Records shown
·····

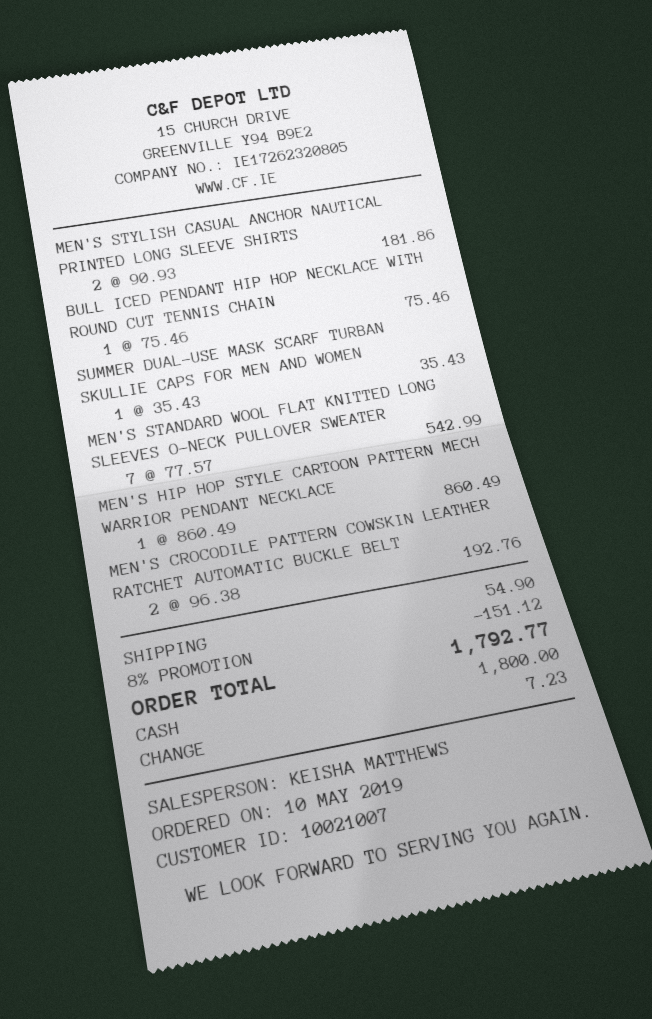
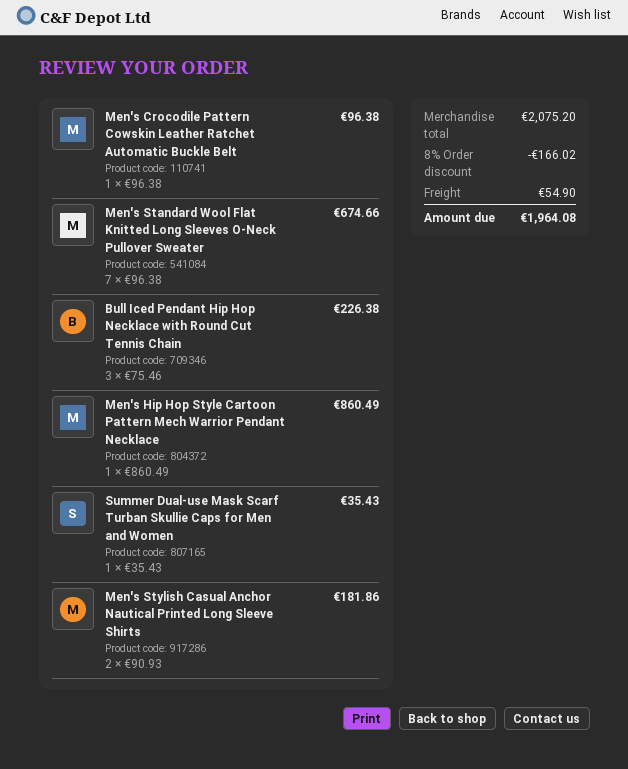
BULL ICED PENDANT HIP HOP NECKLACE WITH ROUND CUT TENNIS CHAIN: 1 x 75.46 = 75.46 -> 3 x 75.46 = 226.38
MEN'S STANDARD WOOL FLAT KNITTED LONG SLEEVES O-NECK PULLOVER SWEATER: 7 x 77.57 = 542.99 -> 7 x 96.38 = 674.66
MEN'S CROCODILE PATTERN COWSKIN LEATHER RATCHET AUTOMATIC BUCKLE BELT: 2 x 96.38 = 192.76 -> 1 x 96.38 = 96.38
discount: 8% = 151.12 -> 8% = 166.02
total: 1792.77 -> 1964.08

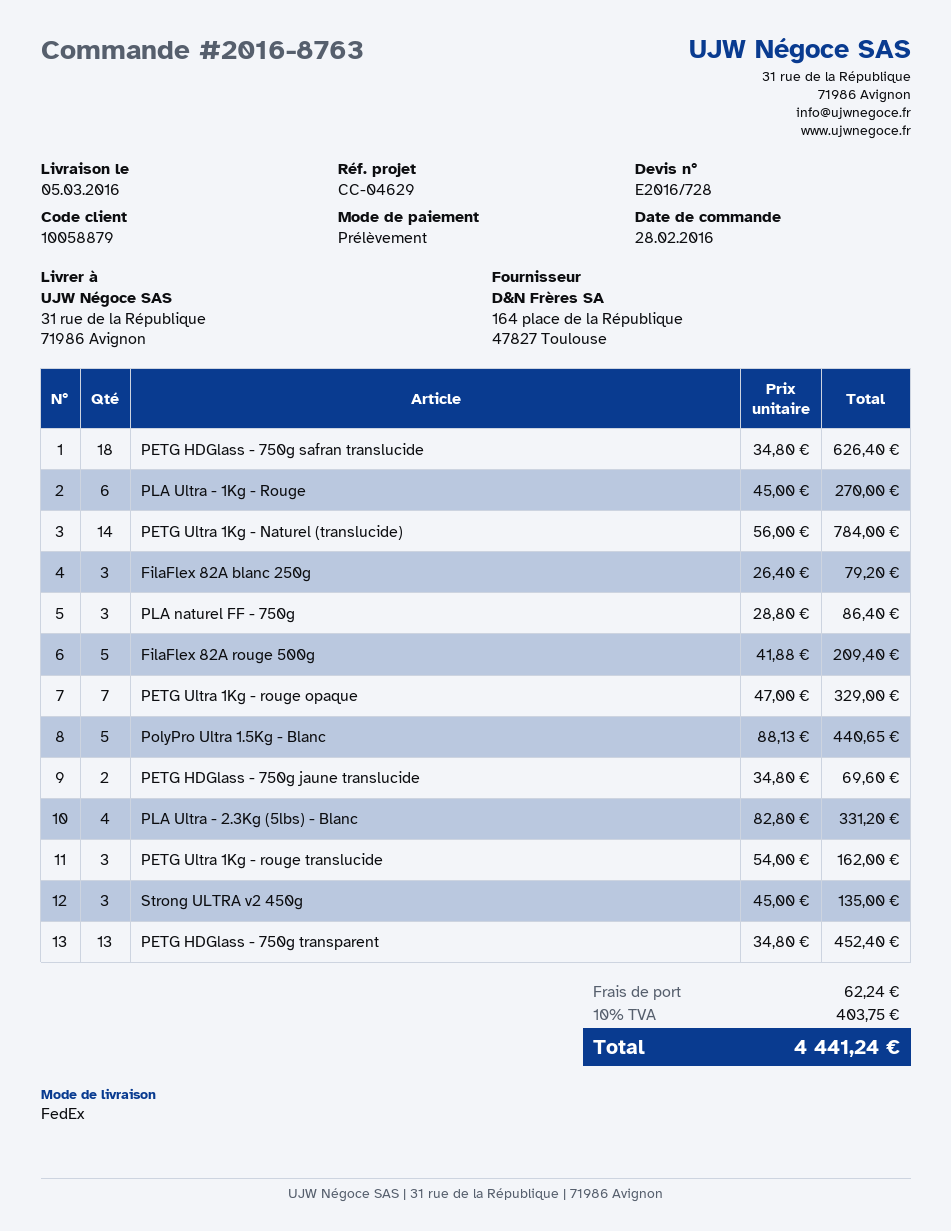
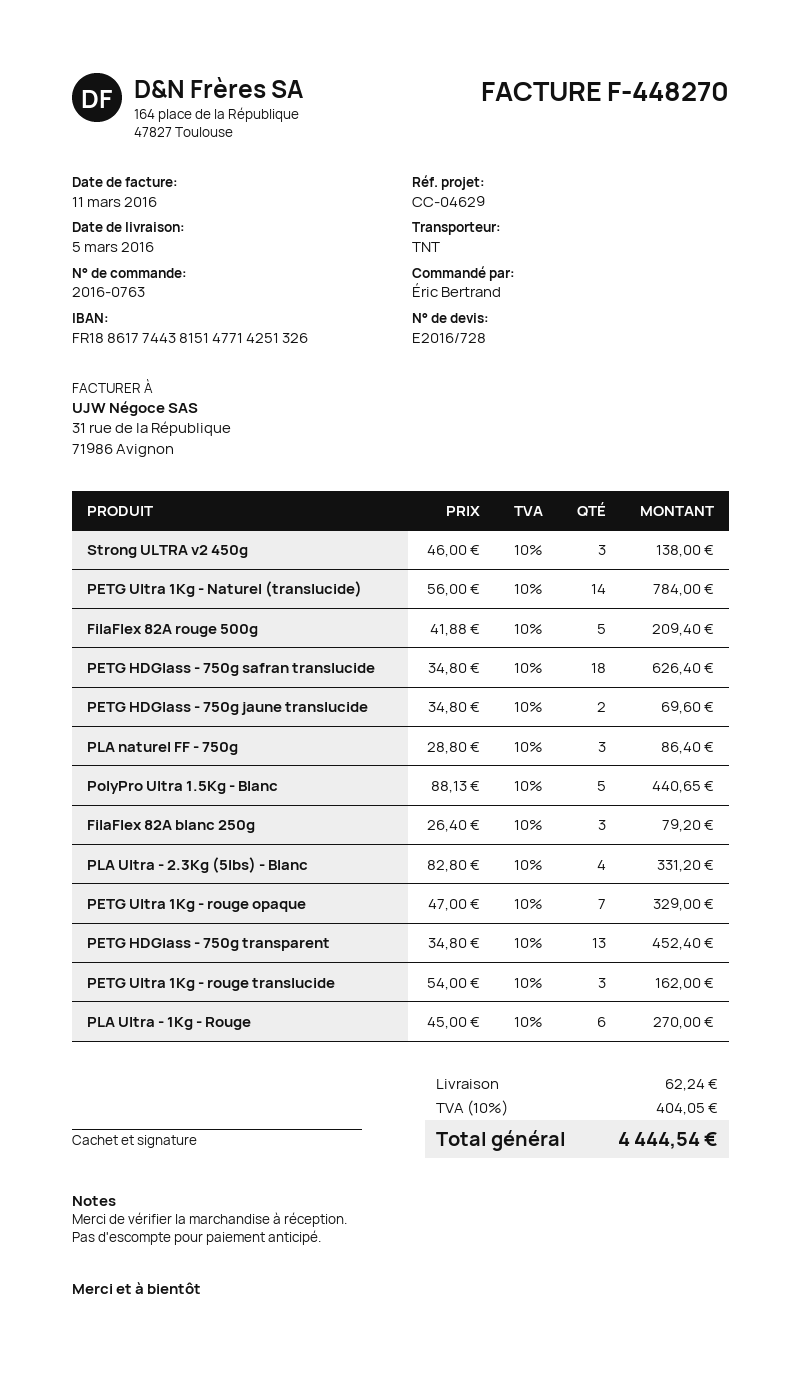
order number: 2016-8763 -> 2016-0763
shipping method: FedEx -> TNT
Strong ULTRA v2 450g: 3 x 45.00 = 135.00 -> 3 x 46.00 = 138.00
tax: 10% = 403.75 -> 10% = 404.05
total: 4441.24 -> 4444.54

·····

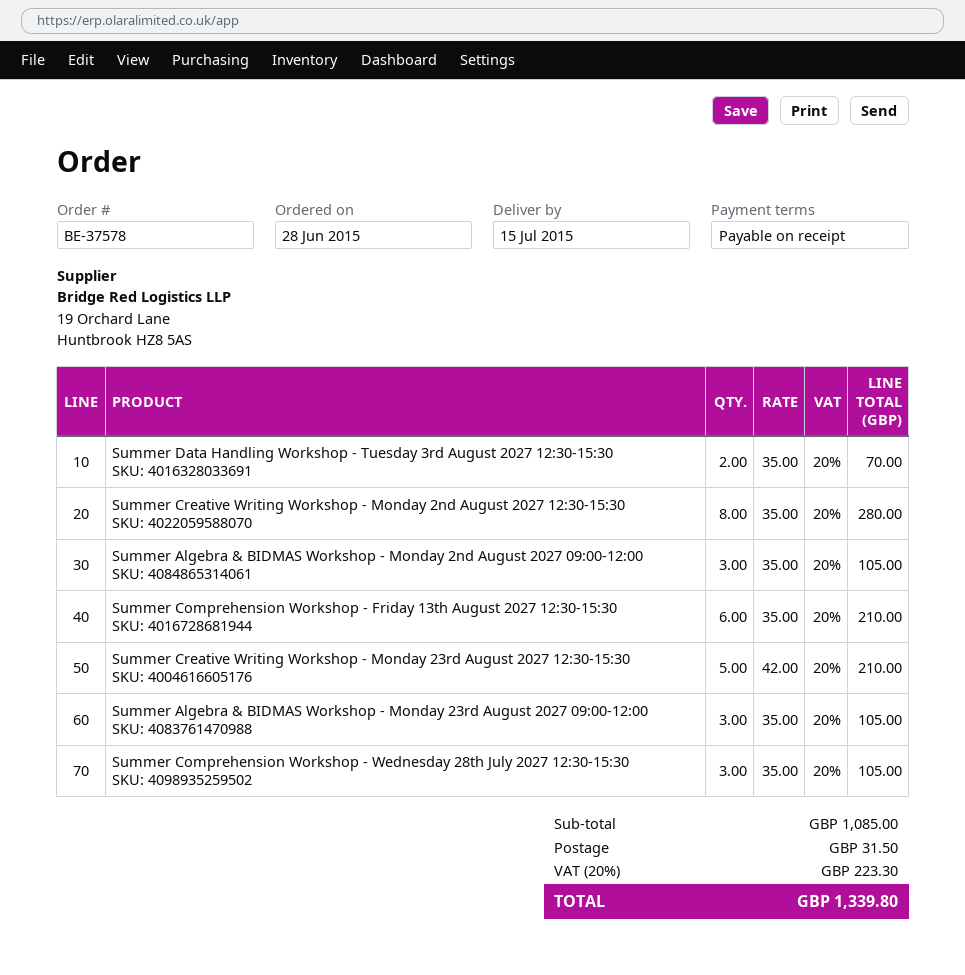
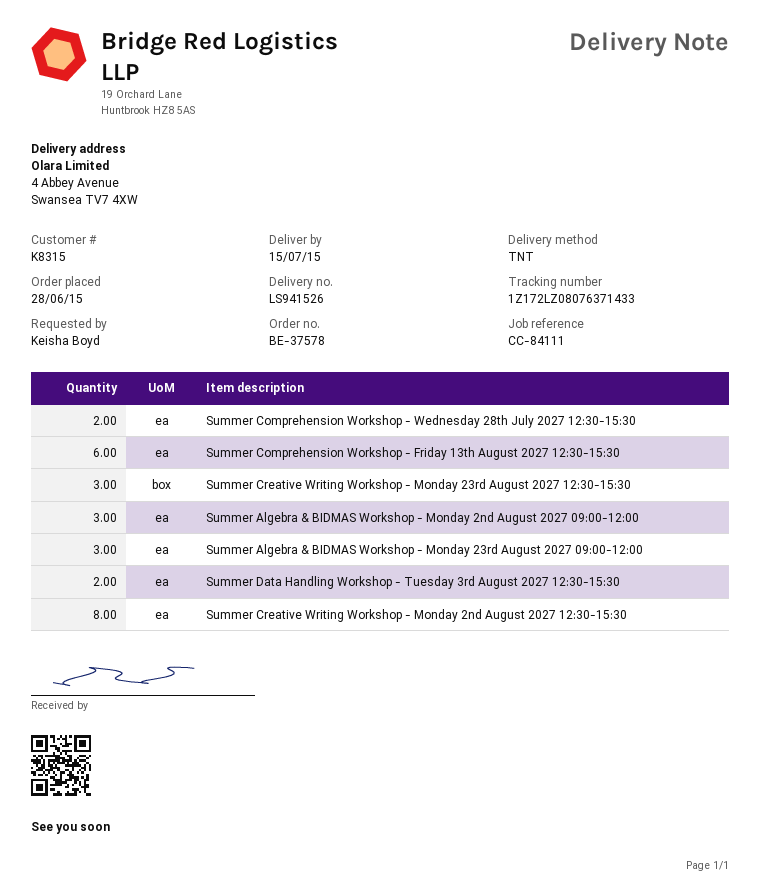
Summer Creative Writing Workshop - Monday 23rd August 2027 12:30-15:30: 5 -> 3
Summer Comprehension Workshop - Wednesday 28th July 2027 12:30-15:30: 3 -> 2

·····

Assignment
Look through the listing above for the line with "MEN'S CROCODILE PATTERN" and the line with "total: 4441.24 -> 4444.54". Write out exactly those lines and everything between, leaving out pictures.

Result for this task
MEN'S CROCODILE PATTERN COWSKIN LEATHER RATCHET AUTOMATIC BUCKLE BELT: 2 x 96.38 = 192.76 -> 1 x 96.38 = 96.38
discount: 8% = 151.12 -> 8% = 166.02
total: 1792.77 -> 1964.08

order number: 2016-8763 -> 2016-0763
shipping method: FedEx -> TNT
Strong ULTRA v2 450g: 3 x 45.00 = 135.00 -> 3 x 46.00 = 138.00
tax: 10% = 403.75 -> 10% = 404.05
total: 4441.24 -> 4444.54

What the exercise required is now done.